Aguiriano and coworkers analyzed the allelic variation for prolamins in a set of 52 Spanish durum wheat landraces, which represented around 10% of the Spanish durum wheat local varieties maintained in the national germplasm bank [15]. A few other accessions from the whole collection have been included in studies where the prolamin composition of landraces from different Mediterranean countries has been described [16,17]. These studies have evidenced the remarkable variability for prolamins in Spanish accessions, which is far from fully represented in the Spanish core collection of durum wheat [18]. The present study has characterized the prolamin composition of a wide set of Spanish durum wheat landraces. Quality-related parameters routinely used for the preliminary screening of large germplasm samples have also been evaluated. The aims were to identify durum wheat landraces bearing prolamin-coding alleles already associated with good semolina quality and to characterize novel allelic variation as well as allele combinations related to improved durum wheat quality.

2. Materials and Methods

2.1. Plant Material and Field Experimental Design

A set of 158 Spanish durum wheat landraces (Triticum turgidum L. ssp durum, 2n = 4x = 28, AABB)—from the collection of around 500 maintained at the Plant Genetic Resources Center of the National Institute for Agricultural Research and Experimentation of Spain (CRF-INIA; Alcalá de Henares, Madrid)—has been analyzed. None of these accessions had been examined in an earlier study focused on Spanish durum wheat landraces [15].
The materials were sowed by duplicate in plots of three rows (1.5 m long) following a random complete block design in the experimental fields of the School of Agricultural, Food and Biosystems Engineering (ETSIAAB, Universidad Politécnica de Madrid; 40°25′ N, 3°42′ W), in the agricultural years 2011/2012 and 2014/2015. Harvested grains from the replicated plots were mixed prior to conducting the semolina quality analyses.

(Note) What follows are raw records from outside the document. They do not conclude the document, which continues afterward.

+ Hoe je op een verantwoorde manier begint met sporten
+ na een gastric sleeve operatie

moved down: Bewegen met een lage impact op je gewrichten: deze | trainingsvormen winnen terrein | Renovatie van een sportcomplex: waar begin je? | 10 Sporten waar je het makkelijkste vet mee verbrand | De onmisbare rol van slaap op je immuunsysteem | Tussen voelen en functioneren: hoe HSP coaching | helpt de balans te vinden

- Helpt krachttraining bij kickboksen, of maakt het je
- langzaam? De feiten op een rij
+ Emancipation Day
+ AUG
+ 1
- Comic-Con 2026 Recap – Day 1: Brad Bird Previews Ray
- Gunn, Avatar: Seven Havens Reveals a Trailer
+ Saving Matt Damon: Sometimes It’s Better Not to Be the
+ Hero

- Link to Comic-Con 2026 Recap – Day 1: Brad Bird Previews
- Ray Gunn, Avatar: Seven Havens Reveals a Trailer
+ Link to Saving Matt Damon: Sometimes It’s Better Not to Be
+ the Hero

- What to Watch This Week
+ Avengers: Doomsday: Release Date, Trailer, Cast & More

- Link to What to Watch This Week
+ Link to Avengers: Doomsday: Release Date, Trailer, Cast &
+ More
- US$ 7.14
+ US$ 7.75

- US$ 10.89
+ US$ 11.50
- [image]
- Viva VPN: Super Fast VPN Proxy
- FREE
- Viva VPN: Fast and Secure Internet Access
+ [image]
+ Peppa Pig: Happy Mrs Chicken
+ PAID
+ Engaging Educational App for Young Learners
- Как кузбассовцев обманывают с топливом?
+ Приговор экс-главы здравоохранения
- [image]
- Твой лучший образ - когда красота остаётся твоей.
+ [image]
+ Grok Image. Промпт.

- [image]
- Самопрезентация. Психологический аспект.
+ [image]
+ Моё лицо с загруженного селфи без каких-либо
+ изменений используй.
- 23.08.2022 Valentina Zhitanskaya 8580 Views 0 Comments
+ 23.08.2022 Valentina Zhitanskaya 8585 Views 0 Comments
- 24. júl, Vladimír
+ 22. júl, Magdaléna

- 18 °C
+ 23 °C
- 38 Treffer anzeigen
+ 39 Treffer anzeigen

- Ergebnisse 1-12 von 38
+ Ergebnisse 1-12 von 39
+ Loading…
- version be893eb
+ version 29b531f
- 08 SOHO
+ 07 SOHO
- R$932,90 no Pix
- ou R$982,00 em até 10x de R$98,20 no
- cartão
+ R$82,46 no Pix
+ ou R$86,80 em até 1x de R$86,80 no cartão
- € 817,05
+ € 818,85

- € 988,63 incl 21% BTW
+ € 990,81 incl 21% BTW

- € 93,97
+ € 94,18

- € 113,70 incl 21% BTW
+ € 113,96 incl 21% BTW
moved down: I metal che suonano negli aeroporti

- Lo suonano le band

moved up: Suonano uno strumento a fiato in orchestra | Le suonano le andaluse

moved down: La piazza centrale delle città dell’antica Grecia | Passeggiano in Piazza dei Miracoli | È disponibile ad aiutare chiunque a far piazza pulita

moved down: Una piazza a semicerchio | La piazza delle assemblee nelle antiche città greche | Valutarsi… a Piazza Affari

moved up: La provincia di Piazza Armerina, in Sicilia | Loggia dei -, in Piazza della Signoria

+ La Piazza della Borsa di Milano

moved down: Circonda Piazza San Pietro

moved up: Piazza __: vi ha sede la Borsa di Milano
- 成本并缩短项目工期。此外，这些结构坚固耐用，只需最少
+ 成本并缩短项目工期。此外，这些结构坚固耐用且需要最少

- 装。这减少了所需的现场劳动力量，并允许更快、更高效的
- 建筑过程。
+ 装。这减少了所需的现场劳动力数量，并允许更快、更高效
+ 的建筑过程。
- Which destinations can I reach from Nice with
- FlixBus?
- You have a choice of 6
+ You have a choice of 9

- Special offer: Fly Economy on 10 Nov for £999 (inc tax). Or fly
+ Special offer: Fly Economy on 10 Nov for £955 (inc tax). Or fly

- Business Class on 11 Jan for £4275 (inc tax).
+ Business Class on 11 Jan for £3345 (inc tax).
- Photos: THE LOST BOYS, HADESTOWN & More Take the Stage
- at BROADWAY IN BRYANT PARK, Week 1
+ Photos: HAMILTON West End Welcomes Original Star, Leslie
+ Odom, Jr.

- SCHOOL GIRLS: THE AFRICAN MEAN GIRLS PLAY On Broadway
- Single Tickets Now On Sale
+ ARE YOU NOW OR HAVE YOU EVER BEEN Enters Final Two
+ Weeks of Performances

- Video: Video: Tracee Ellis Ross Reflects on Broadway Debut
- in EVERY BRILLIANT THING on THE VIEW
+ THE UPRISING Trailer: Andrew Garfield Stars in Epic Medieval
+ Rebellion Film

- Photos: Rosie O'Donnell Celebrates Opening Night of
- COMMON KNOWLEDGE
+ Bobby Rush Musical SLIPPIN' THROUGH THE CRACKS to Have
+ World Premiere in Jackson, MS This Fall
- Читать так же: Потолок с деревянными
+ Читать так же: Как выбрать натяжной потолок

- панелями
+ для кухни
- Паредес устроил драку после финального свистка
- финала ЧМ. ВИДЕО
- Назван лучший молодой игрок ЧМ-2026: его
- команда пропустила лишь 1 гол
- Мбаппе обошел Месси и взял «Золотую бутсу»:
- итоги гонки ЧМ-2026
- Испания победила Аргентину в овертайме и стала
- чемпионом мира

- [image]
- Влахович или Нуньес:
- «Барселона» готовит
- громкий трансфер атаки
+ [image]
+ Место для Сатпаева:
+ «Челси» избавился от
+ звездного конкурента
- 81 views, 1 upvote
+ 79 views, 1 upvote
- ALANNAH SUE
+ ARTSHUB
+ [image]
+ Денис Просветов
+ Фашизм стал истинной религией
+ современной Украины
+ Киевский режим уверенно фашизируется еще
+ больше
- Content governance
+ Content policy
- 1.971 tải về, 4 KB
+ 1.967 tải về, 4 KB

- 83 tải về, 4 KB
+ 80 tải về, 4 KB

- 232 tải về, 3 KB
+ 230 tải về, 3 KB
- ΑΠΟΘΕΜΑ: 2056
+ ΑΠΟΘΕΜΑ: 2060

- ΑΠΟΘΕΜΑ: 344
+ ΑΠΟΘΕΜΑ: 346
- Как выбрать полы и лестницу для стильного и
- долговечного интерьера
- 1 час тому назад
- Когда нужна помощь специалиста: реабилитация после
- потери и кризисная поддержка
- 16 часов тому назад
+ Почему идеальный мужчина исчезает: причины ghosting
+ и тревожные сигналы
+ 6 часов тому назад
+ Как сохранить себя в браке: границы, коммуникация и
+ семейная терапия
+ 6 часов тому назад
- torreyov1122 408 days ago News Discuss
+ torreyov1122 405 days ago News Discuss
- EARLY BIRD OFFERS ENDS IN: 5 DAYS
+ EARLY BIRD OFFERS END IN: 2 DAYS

2.2. Homogeneity of Landraces

Five grains per accession were randomly collected and their protein profile (glutenin subunits and gliadins) was analyzed by sodium dodecyl sulfate-polyacrylamide gel electrophoresis (SDS-PAGE). The landraces that resulted to be formed by a mixture of genotypes were not considered for further analyses.

2.3. Characterization of High and Low Molecular Weight Glutenins, and Gliadins

High molecular weight (HMW) and LMW glutenins were extracted following the protocol described by [19]. Electrophoresis of reduced and alkylated glutenin proteins was performed on one-dimensional SDS-PAGE at 12% polyacrylamide [20] and gliadins were fractionated by acid polyacrylamide gel electrophoresis (A-PAGE) [21]. HMW glutenin alleles (Glu-A1 and Glu-B1 loci) were identified using the nomenclature of Payne and Lawrence [22] with some modifications [23], LMW glutenin alleles (Glu-A3, Glu-B3, and Glu-B2 loci) were named following Nieto-Taladriz et al. [24], and γ-gliadins (Gli-B1 locus) were named according to Kudryavtsev et al. [25].

2.4. Mass Spectrometry

The protein of interest was manually extracted from the SDS-PAGE gel and introduced into a 1.5 mL tube where the protein was reduced, alkylated and digested [26]. After digestion, the supernatant was collected and analyzed in a 4800 Proteomic Analyzer MALDI-TOF/TOF mass spectrometer (Applied Biosystems, Framingham, MA) at the Genomics and Proteomics Center of the Complutense University of Madrid (Madrid, Spain).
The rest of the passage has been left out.